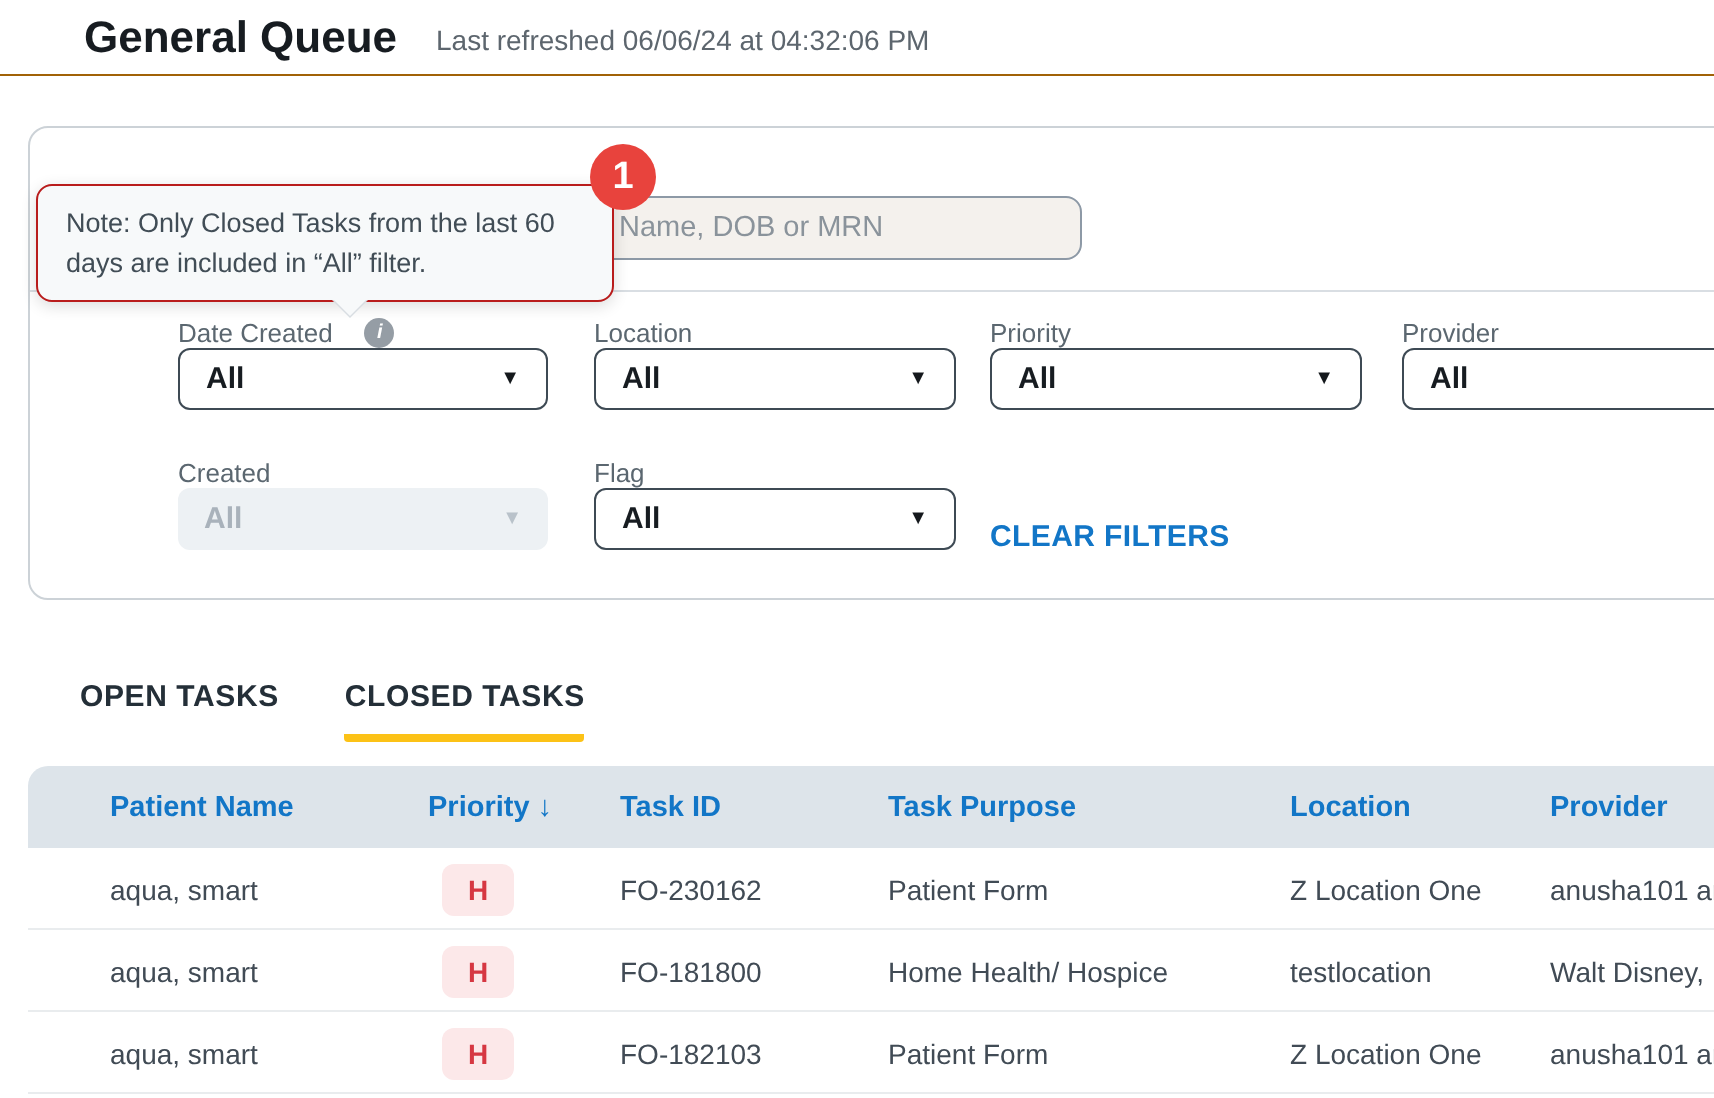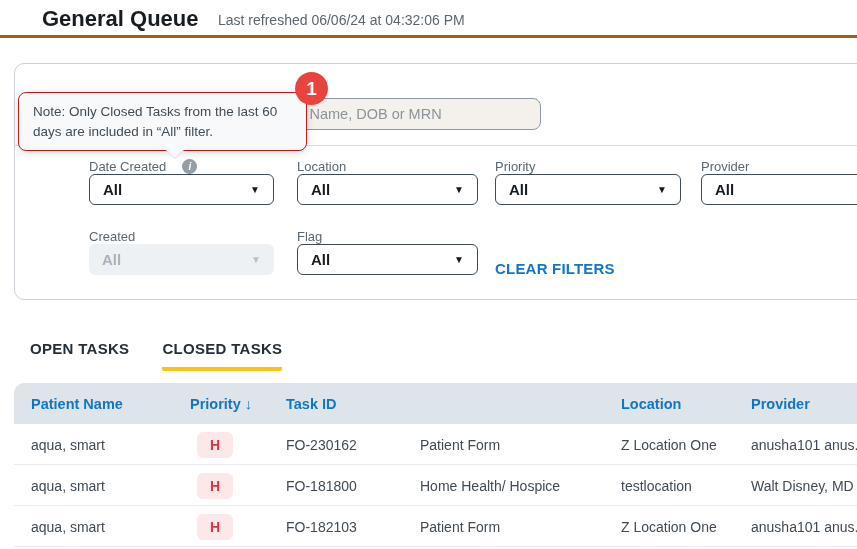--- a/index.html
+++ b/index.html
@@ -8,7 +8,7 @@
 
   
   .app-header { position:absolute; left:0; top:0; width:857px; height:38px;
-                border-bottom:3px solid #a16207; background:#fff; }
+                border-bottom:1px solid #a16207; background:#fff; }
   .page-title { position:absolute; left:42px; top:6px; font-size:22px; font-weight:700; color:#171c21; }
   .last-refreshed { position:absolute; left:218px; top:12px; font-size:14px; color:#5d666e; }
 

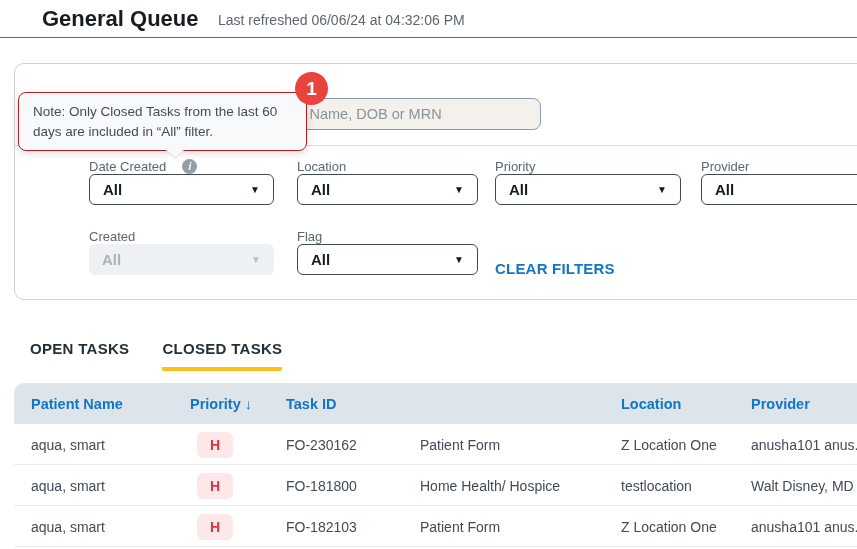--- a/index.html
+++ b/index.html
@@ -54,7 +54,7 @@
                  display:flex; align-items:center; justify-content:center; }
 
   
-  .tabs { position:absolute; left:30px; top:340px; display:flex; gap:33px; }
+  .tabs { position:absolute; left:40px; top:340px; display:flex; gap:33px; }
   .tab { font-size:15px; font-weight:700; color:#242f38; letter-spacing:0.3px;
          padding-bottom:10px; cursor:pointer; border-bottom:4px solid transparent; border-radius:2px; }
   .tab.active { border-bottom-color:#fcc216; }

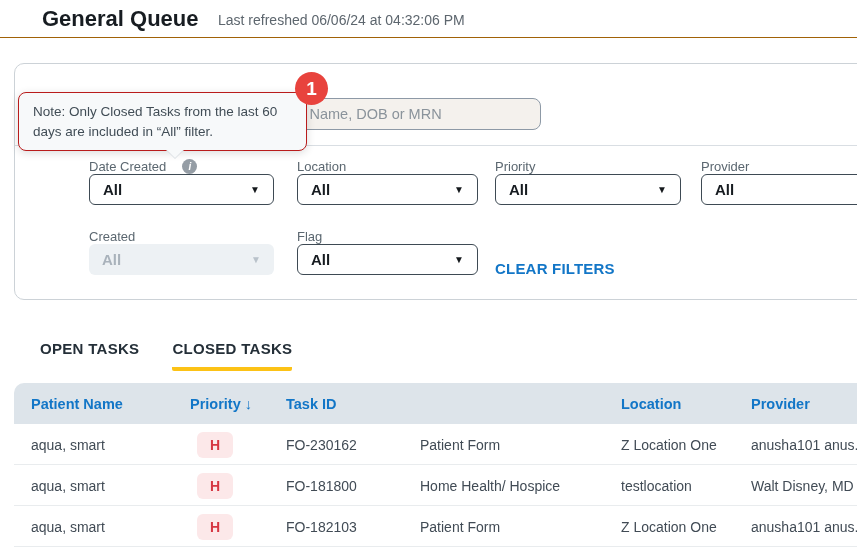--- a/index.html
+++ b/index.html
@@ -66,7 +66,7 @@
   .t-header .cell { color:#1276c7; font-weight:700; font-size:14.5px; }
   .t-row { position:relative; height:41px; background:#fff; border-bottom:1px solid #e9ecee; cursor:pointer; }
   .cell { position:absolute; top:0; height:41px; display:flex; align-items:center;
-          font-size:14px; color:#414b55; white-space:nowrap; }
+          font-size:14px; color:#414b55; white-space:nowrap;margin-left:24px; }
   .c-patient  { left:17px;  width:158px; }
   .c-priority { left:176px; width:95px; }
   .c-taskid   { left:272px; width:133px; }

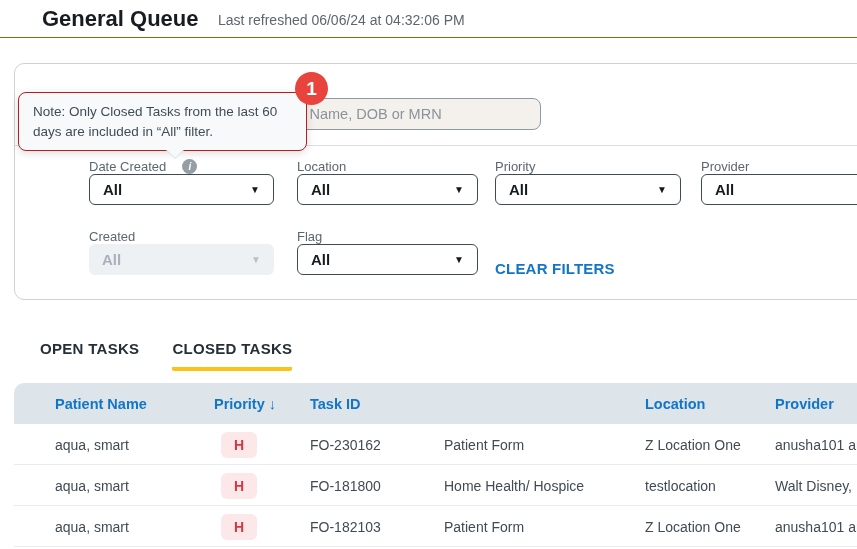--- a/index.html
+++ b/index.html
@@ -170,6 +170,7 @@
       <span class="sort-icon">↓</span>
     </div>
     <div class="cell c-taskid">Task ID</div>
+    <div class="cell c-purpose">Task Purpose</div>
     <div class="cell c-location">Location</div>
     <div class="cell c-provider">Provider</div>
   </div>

——————————

[Exercise details]
Please give the data again unaltered, leaving out any images.

[Answer section]
--- a/index.html
+++ b/index.html
@@ -8,7 +8,7 @@
 
   
   .app-header { position:absolute; left:0; top:0; width:857px; height:38px;
-                border-bottom:3px solid #a16207; background:#fff; }
+                border-bottom:1px solid #a16207; background:#fff; }
   .page-title { position:absolute; left:42px; top:6px; font-size:22px; font-weight:700; color:#171c21; }
   .last-refreshed { position:absolute; left:218px; top:12px; font-size:14px; color:#5d666e; }
 

--- a/index.html
+++ b/index.html
@@ -54,7 +54,7 @@
                  display:flex; align-items:center; justify-content:center; }
 
   
-  .tabs { position:absolute; left:30px; top:340px; display:flex; gap:33px; }
+  .tabs { position:absolute; left:40px; top:340px; display:flex; gap:33px; }
   .tab { font-size:15px; font-weight:700; color:#242f38; letter-spacing:0.3px;
          padding-bottom:10px; cursor:pointer; border-bottom:4px solid transparent; border-radius:2px; }
   .tab.active { border-bottom-color:#fcc216; }

--- a/index.html
+++ b/index.html
@@ -66,7 +66,7 @@
   .t-header .cell { color:#1276c7; font-weight:700; font-size:14.5px; }
   .t-row { position:relative; height:41px; background:#fff; border-bottom:1px solid #e9ecee; cursor:pointer; }
   .cell { position:absolute; top:0; height:41px; display:flex; align-items:center;
-          font-size:14px; color:#414b55; white-space:nowrap; }
+          font-size:14px; color:#414b55; white-space:nowrap;margin-left:24px; }
   .c-patient  { left:17px;  width:158px; }
   .c-priority { left:176px; width:95px; }
   .c-taskid   { left:272px; width:133px; }

--- a/index.html
+++ b/index.html
@@ -170,6 +170,7 @@
       <span class="sort-icon">↓</span>
     </div>
     <div class="cell c-taskid">Task ID</div>
+    <div class="cell c-purpose">Task Purpose</div>
     <div class="cell c-location">Location</div>
     <div class="cell c-provider">Provider</div>
   </div>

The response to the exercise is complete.